Task objective: Exactly the lines starting at the line containing "[643,299,711,315] >> log -> (611, 258) none" and ending at the line containing "[60,214,155,228] During my" are to be written out from the listing below, both included.

________________________________________

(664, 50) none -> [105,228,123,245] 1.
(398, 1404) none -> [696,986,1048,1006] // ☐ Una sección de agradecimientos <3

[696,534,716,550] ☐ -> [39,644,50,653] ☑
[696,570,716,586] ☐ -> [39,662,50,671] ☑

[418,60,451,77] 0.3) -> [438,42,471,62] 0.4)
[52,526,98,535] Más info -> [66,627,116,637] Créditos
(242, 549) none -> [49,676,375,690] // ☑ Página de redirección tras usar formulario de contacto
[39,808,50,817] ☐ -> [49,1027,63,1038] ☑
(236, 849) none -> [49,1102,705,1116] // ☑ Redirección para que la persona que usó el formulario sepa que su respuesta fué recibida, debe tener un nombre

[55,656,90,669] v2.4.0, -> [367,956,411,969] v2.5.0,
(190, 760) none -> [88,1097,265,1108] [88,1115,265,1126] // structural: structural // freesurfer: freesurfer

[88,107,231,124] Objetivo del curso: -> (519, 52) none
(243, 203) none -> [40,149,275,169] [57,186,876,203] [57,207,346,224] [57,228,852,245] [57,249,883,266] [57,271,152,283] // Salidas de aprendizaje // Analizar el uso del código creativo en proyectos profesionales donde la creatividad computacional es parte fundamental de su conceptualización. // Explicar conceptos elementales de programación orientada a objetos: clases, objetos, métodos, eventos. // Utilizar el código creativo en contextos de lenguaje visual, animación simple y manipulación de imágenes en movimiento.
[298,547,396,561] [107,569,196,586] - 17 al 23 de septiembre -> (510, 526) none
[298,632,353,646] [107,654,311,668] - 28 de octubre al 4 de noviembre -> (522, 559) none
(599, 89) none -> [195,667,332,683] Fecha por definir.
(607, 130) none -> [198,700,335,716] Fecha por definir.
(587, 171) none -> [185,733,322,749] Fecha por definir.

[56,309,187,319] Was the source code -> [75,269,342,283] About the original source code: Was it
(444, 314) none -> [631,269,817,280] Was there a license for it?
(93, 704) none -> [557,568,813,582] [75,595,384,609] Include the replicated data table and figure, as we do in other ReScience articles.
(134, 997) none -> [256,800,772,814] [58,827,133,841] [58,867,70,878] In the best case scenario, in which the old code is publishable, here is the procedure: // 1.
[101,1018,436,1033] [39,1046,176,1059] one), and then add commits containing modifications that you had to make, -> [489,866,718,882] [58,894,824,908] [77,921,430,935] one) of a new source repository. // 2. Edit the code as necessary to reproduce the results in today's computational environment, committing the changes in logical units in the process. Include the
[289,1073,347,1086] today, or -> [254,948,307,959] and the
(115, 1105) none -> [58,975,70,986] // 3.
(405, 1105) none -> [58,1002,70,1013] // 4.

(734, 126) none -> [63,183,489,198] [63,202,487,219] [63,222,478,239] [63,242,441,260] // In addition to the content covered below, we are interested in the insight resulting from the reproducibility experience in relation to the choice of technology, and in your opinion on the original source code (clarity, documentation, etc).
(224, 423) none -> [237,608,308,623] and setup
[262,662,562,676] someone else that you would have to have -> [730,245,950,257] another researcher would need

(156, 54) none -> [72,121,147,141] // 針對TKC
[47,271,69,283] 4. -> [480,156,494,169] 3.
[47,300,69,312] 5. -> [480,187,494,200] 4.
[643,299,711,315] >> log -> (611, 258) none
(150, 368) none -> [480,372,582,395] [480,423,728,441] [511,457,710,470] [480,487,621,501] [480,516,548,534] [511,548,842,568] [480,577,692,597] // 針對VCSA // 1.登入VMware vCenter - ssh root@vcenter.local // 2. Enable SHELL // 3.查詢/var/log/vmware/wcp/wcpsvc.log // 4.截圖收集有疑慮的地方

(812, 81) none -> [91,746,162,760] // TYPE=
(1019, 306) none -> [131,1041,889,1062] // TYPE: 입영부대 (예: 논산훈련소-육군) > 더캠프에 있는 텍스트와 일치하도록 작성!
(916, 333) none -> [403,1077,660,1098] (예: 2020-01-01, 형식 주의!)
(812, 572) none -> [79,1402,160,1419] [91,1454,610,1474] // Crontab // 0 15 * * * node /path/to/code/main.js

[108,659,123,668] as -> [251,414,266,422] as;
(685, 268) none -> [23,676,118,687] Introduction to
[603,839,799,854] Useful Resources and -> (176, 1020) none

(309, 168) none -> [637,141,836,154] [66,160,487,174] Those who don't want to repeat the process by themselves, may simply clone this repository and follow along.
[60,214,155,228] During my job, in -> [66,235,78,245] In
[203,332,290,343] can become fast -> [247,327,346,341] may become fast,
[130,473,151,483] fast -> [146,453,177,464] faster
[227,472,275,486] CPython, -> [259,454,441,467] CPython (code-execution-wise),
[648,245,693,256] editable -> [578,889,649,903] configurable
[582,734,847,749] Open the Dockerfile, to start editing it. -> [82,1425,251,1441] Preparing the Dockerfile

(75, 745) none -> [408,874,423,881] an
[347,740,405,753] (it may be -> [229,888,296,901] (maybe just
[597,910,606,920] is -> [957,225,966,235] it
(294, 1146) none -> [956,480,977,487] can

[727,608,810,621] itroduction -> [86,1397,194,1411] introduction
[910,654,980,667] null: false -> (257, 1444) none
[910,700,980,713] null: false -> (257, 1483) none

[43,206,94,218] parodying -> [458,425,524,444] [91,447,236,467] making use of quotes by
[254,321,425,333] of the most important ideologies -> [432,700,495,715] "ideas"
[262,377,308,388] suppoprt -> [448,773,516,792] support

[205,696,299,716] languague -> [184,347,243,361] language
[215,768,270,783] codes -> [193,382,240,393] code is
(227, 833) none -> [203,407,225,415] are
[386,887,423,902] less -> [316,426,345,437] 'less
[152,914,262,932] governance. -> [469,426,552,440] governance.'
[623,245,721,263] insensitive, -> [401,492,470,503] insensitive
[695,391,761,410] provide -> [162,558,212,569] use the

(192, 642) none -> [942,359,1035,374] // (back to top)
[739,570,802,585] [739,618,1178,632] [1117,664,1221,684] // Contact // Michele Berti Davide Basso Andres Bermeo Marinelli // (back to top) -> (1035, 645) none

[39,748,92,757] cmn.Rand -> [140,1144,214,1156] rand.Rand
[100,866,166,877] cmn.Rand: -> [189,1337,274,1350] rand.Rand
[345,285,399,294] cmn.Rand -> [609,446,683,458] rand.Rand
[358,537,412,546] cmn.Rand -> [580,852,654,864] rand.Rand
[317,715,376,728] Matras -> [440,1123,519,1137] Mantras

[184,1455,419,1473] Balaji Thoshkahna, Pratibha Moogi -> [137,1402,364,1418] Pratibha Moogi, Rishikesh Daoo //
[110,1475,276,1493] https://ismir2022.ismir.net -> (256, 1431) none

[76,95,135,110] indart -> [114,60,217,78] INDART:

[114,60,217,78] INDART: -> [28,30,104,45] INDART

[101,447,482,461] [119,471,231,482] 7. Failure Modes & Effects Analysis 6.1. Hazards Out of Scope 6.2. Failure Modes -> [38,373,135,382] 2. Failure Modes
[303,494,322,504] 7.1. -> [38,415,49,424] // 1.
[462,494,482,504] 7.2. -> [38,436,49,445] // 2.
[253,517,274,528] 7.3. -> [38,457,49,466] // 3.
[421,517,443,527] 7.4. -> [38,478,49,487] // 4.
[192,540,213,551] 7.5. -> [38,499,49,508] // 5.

________________________________________

Task answer:
[643,299,711,315] >> log -> (611, 258) none
(150, 368) none -> [480,372,582,395] [480,423,728,441] [511,457,710,470] [480,487,621,501] [480,516,548,534] [511,548,842,568] [480,577,692,597] // 針對VCSA // 1.登入VMware vCenter - ssh root@vcenter.local // 2. Enable SHELL // 3.查詢/var/log/vmware/wcp/wcpsvc.log // 4.截圖收集有疑慮的地方

(812, 81) none -> [91,746,162,760] // TYPE=
(1019, 306) none -> [131,1041,889,1062] // TYPE: 입영부대 (예: 논산훈련소-육군) > 더캠프에 있는 텍스트와 일치하도록 작성!
(916, 333) none -> [403,1077,660,1098] (예: 2020-01-01, 형식 주의!)
(812, 572) none -> [79,1402,160,1419] [91,1454,610,1474] // Crontab // 0 15 * * * node /path/to/code/main.js

[108,659,123,668] as -> [251,414,266,422] as;
(685, 268) none -> [23,676,118,687] Introduction to
[603,839,799,854] Useful Resources and -> (176, 1020) none

(309, 168) none -> [637,141,836,154] [66,160,487,174] Those who don't want to repeat the process by themselves, may simply clone this repository and follow along.
[60,214,155,228] During my job, in -> [66,235,78,245] In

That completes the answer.